CHIARA CIVELLO: l’importanza dello “space between (lo spazio tra)”

Il 15 giugno 1975 è nata a Roma la cantautrice Chiara Alessandra Civello. Le faccio gli auguri riproponendo un’intervista che fattale nel luglio 2008, in occasione di un suo concerto per “Aosta Classica“.

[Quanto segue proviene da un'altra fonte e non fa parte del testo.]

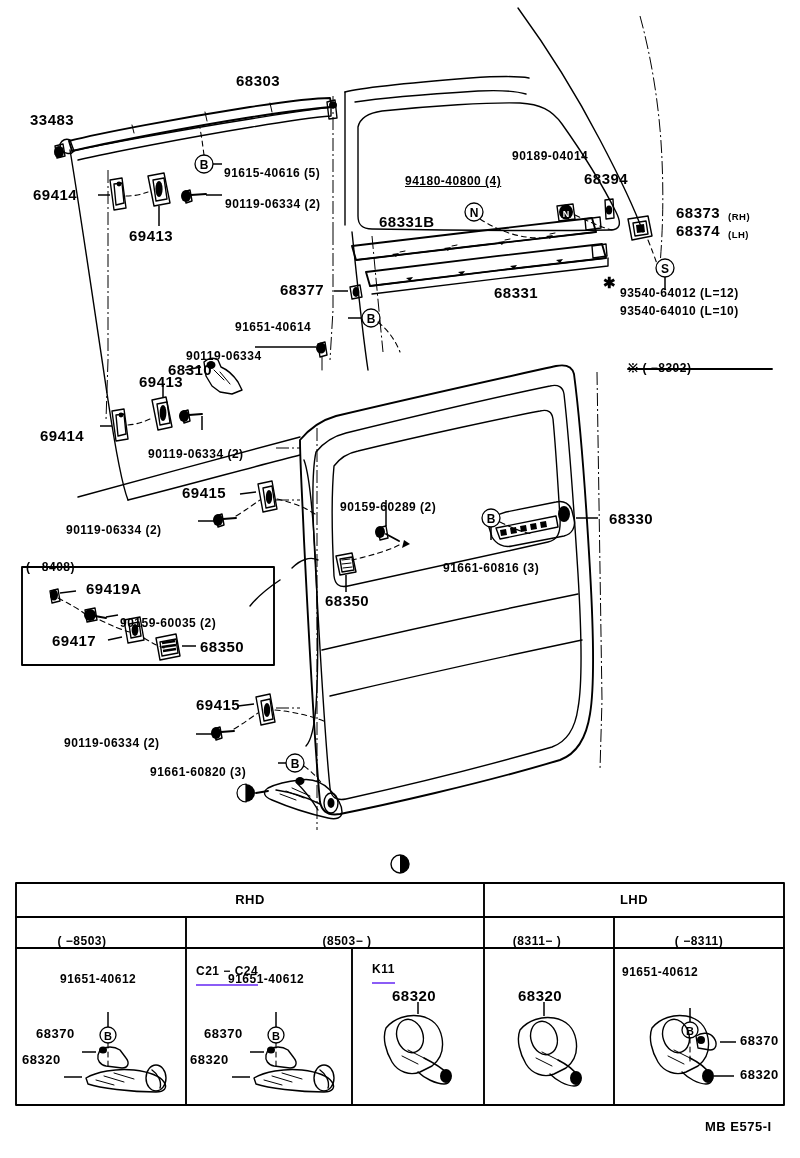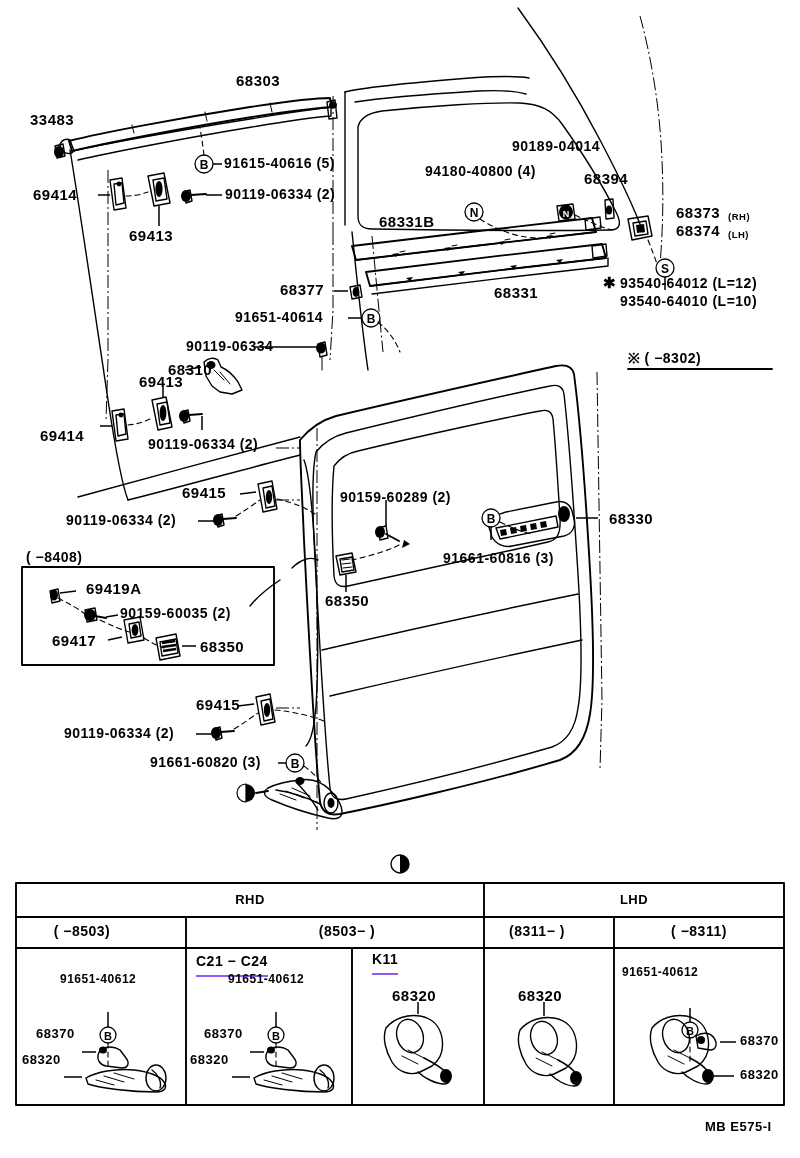--- a/index.html
+++ b/index.html
@@ -10,7 +10,7 @@
   .lbl{position:absolute;white-space:nowrap;font-family:"Liberation Sans",sans-serif;
        font-weight:bold;letter-spacing:.5px;}
   .t15{font-size:15px;}
-  .t14{font-size:14px;}
+  .t14{font-size:12px;margin-top:11px;}
   .t13{font-size:13px;}
   .t12{font-size:12px;}
   .sub{font-size:9.5px;}

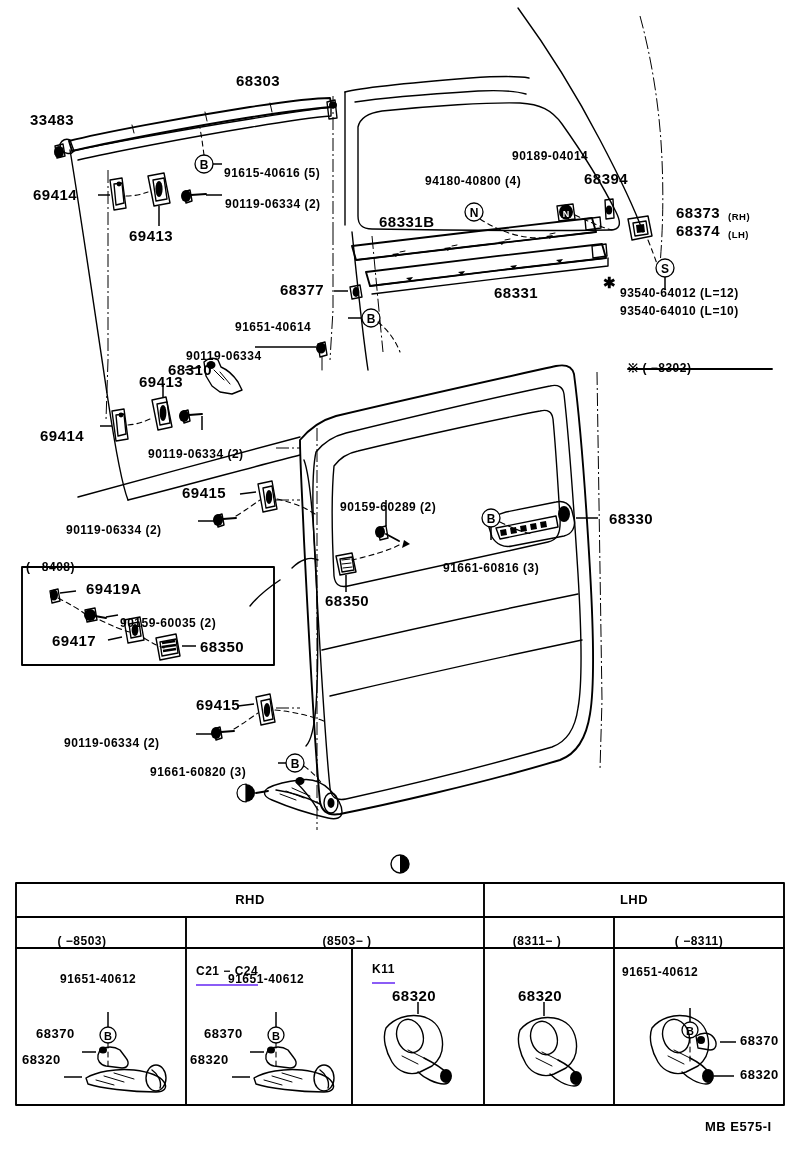--- a/index.html
+++ b/index.html
@@ -405,7 +405,7 @@
 <div class="lbl t15" style="left:129px;top:227px;">69413</div>
 
 <div class="lbl t14" style="left:512px;top:138px;">90189-04014</div>
-<div class="lbl t14" style="left:425px;top:163px;">94180-40800  (4)</div>
+<div class="lbl t14" style="left:405px;top:163px;text-decoration:underline;">94180-40800  (4)</div>
 <div class="lbl t15" style="left:584px;top:170px;">68394</div>
 <div class="lbl t15" style="left:379px;top:213px;">68331B</div>
 <div class="lbl t15" style="left:494px;top:284px;">68331</div>

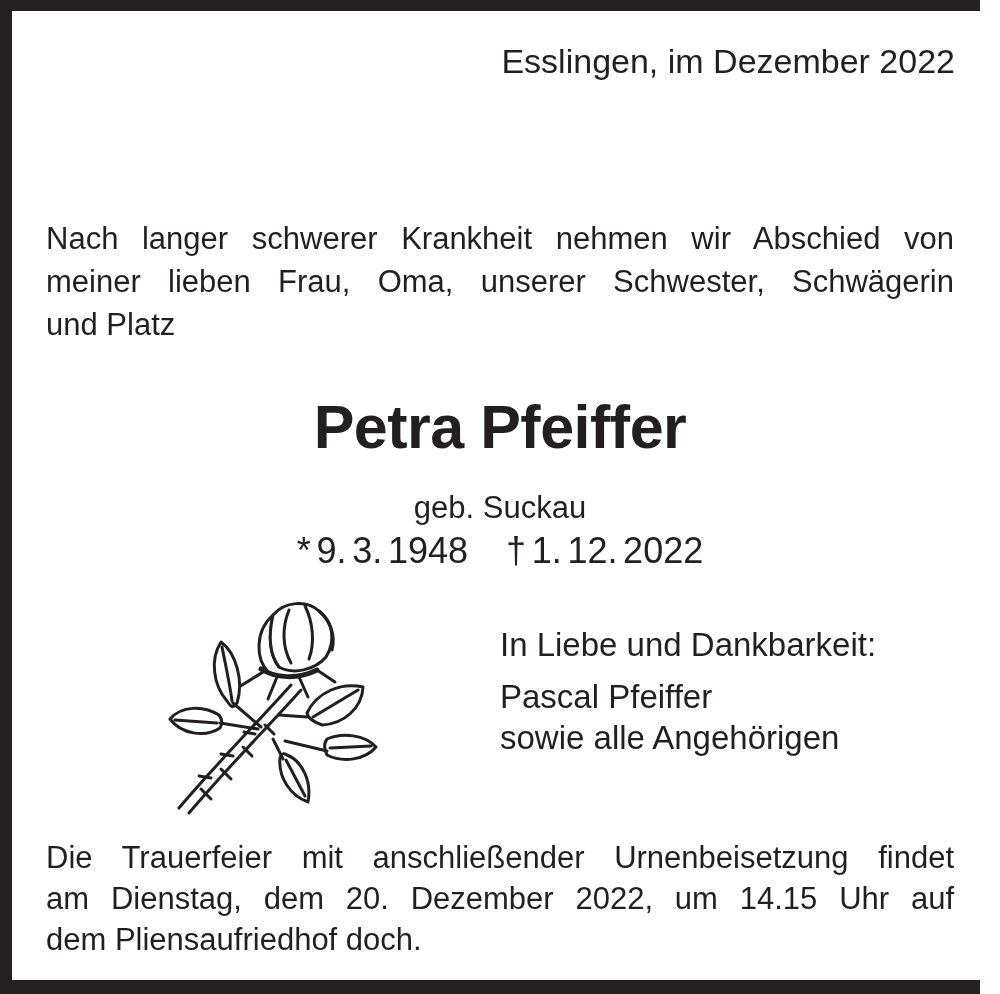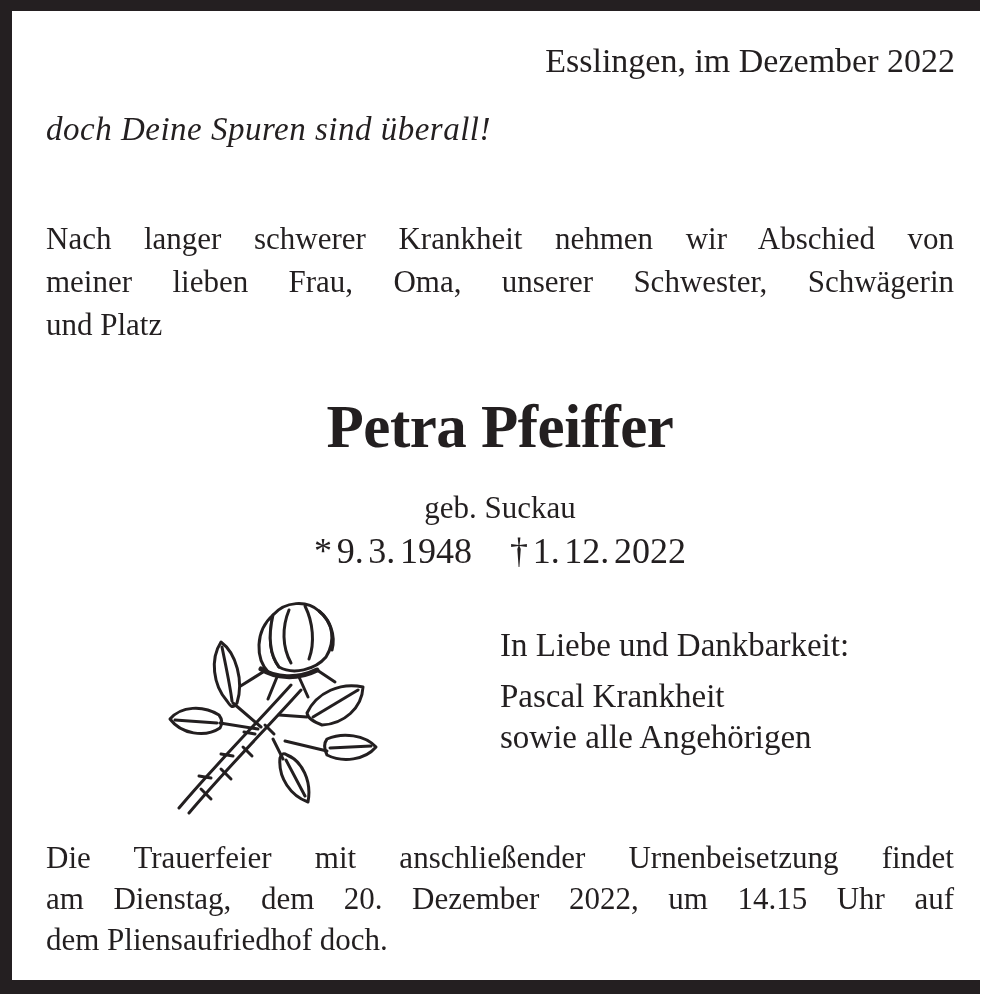--- a/index.html
+++ b/index.html
@@ -12,7 +12,7 @@
     width: 980px;
     height: 994px;
     background: #241f21;           
-    font-family: Liberation Serif, serif;
+    font-family: Liberation Sans, sans-serif;
     color: #231f20;
     overflow: hidden;
   }

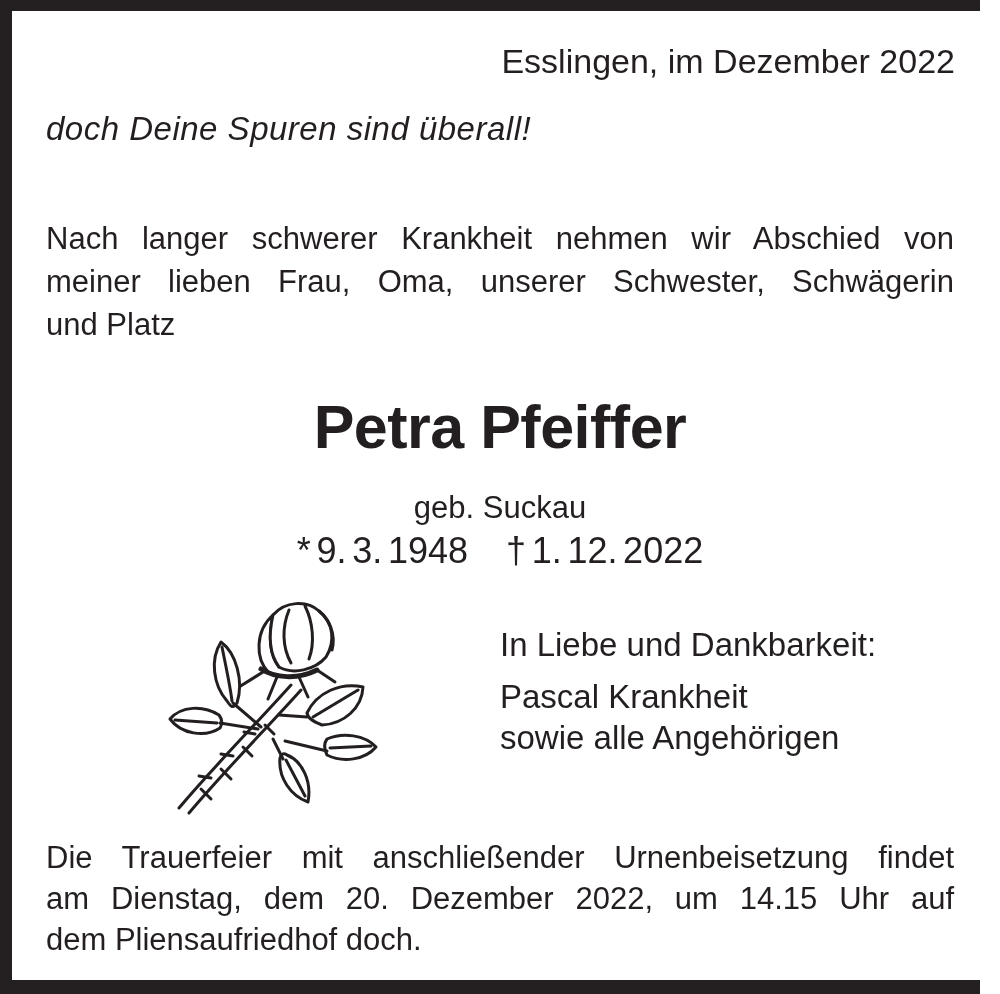--- a/index.html
+++ b/index.html
@@ -125,7 +125,6 @@
     <div class="abs dateline">Esslingen, im Dezember 2022</div>
 
     <div class="abs epigraph">
-      <div>doch Deine Spuren sind überall!</div>
     </div>
 
     <div class="abs announcement">

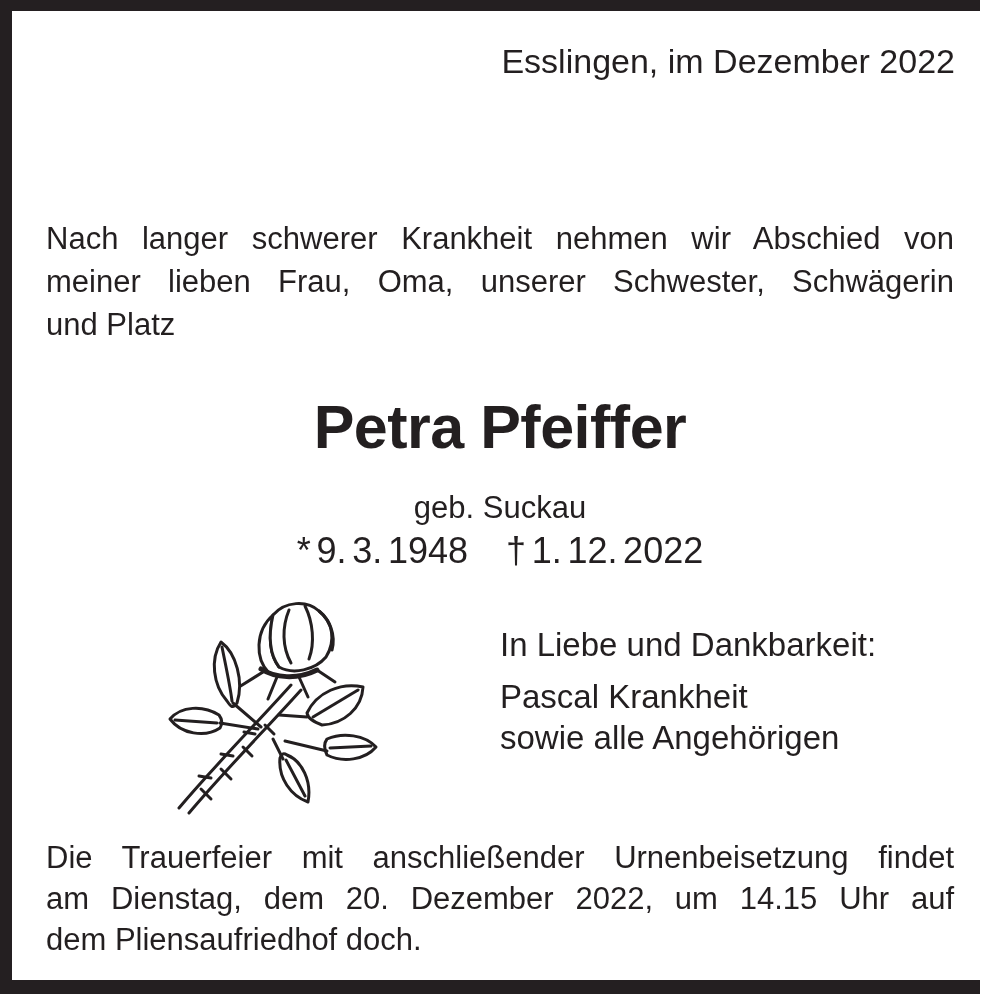--- a/index.html
+++ b/index.html
@@ -196,7 +196,7 @@
     <div class="abs mourners-intro">In Liebe und Dankbarkeit:</div>
 
     <div class="abs mourners-names">
-      <div>Pascal Krankheit</div>
+      <div>Pascal Pfeiffer</div>
       <div>sowie alle Angehörigen</div>
     </div>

Chiara Civello P7190086Chiara virgola Alessandra Civello. La cantautrice romana, che ha aperto il concerto di Mick Hucknall il 19 luglio al Teatro Romano di Aosta, racconta che, tratta in inganno dal “burocratese” di un documento anagrafico, da piccola pensava che “virgola” fosse il suo secondo nome. Sarà anche per questo che nella sua musica tanta importanza ha “the space between (lo spazio tra)”. Al punto che ha dato questo titolo al suo ultimo Cd. «La musica– ha detto dopo l’esibizione- è spesso vista come una progressione di note, io, invece, amo vederla come una progressione di pause. Nel costruire le canzoni, più che riempirlo lo spazio tendo a lasciarlo vuoto. E’ lo spazio che ti fa percepire meglio la realtà, che ti fa sentire la mancanza di qualcuno, che non ti fa dire tutto subito ma poco a poco, mentre il bisogno di dirlo si intensifica.» Civello Chiara P7190004Gli spazi, Chiara, sa benissimo anche superarli. Dalla natia Roma si è, infatti, trasferita giovanissima negli Stati Uniti: dapprima a Boston (per studiare alla Berklee School of Music), e, poi, a New York. «Bisogna sempre andare via dalle abitudini e dalle cose che già si sanno, per avventurarsi, con un po’ di paura, verso l’ignoto. Ho fatto molte esperienze diverse perché sono convinta che più ci si perde più ci si trova.». Ci si trova, ma, anche, si trova. Si spiegano, così, i suoi strabilianti incontri artistici. «La vita è l’arte dell’incontro. Io sono una professionista di momenti, perché, riuscendo a vivere i momenti in un certo modo, ho fatto incontri importanti. Quello fondamentale è stato con il percussionista Jamey Haddad che mi ha presentato Russ Titelman, che è nel 2005 ha prodotto “Last Quarter Moon”, il mio debutto discografico per la “Verve”. Sono stata, così, la prima italiana a firmare un contratto con l’etichetta di Louis Armstrong ed Ella Fitzgerald. Con lui mi si sono aperte molte porte. Ho, per esempio, conosciuto Burt Bacharach. Russ gli ha mandato la mia “Parole incerte” e lui ha voluto conoscermi. Così abbiamo scritto insieme “Trouble”.» Dopo avere realizzato il suo “american dream”, adesso la Civello sta lavorando all’”italian dream”. «Voglio commuovere tanti animi in Italia quanti ne commuovo all’estero.- conclude- Ho appena registrato il duetto “L’ironia di sempre” per l’ultimo Cd di Pino Daniele, con cui ho cantato allo Stadio “San Paolo”. E, poi, ho progetti enormi. Tutto grande, grande, grande… non c’è un limite.»